Perhaps the most instructive discussion during the night’s proceedings focused on statements made by alumnus Robert Gates (’65), U.S. Secretary of Defense, comparing “idealism” and “realism” as related to U.S. foreign policy. Gates, who spoke to a private lunchtime audience at the world forum, had said, “It is neither hypocrisy nor cynicism to believe fervently in freedom while adopting different approaches to advancing freedom at different times along the way—including temporarily making common cause with despots to defeat greater or more urgent threats to our freedom of interests.” Responding to those statements, Ansari said unilateral actions taken by the U.S. government were the reasons governments such the one in Iran could seriously question whether the U.S. sought to extend democracy or merely to protect what it deemed to be its own interests. Eagleburger countered that if the United States did not protect its interests, it would have long ago become a second-rate international power.

Concerning a question involving theocracy and democracy, Ansari agreed with the other panelists that the two were mutually exclusive, although he countered that religion and democracy may, in fact, foster each other. “You can’t have a republic without virtue, and Islam [can] provide the moral framework in which the moral virtue can operate,” he said. Eagleburger suggested that it was, in fact, the Protestant work-for-reward ethic that provided an initial foundation for American democracy while O’Connor stressed that the founders of the United States, while themselves Protestants, went to great lengths to ensure that no citizen would be penalized for adhering to any religious view.
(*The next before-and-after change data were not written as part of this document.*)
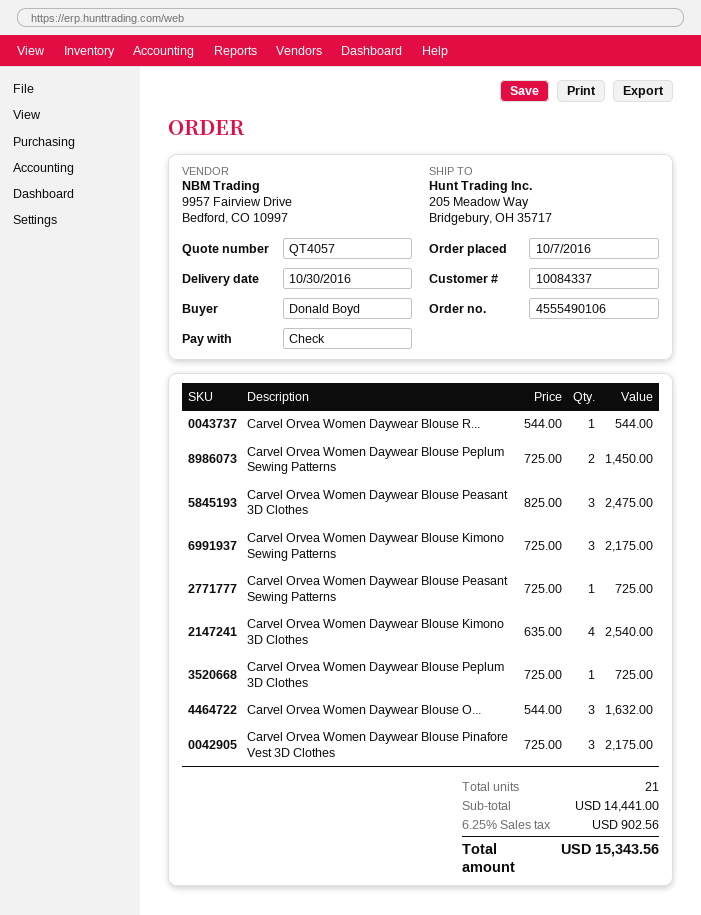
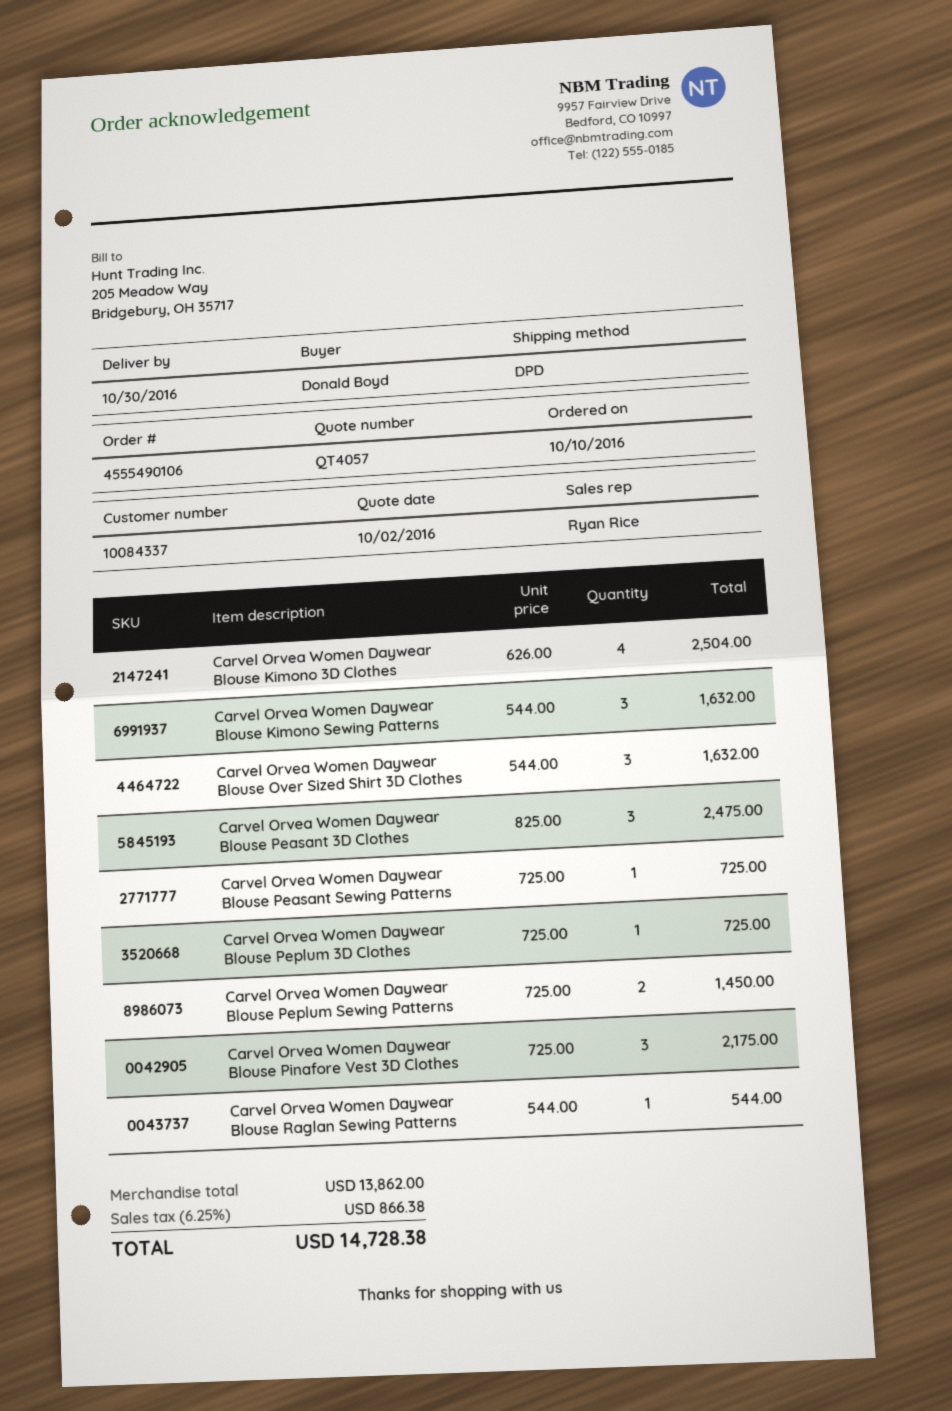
order date: 2016-10-07 -> 2016-10-10
Carvel Orvea Women Daywear Blouse Kimono Sewing Patterns: 3 x 725.00 = 2175.00 -> 3 x 544.00 = 1632.00
Carvel Orvea Women Daywear Blouse Kimono 3D Clothes: 4 x 635.00 = 2540.00 -> 4 x 626.00 = 2504.00
subtotal: 14441.00 -> 13862.00
tax: 6.25% = 902.56 -> 6.25% = 866.38
total: 15343.56 -> 14728.38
Throughout the evening, members of the audience were quick in their applause for various points of view that were expressed, even as they were admonished  to secure the fruits of their own representational form of government for succeeding generations. O’Connor said that teaching the fundamentals were important, as “democracy is not passed on through the gene pool. It must be taught.” Later she added, “The mantra of democracy does not solve everything. … Citizens have to make it work.” Eagleburger cautioned that vigilance was necessary, especially in terms of the threat posed by rogue states with access to nuclear weapons. He predicted that unless the United States joined with other nations to become more attentive to the threat, a nuclear device would create chaos within decades.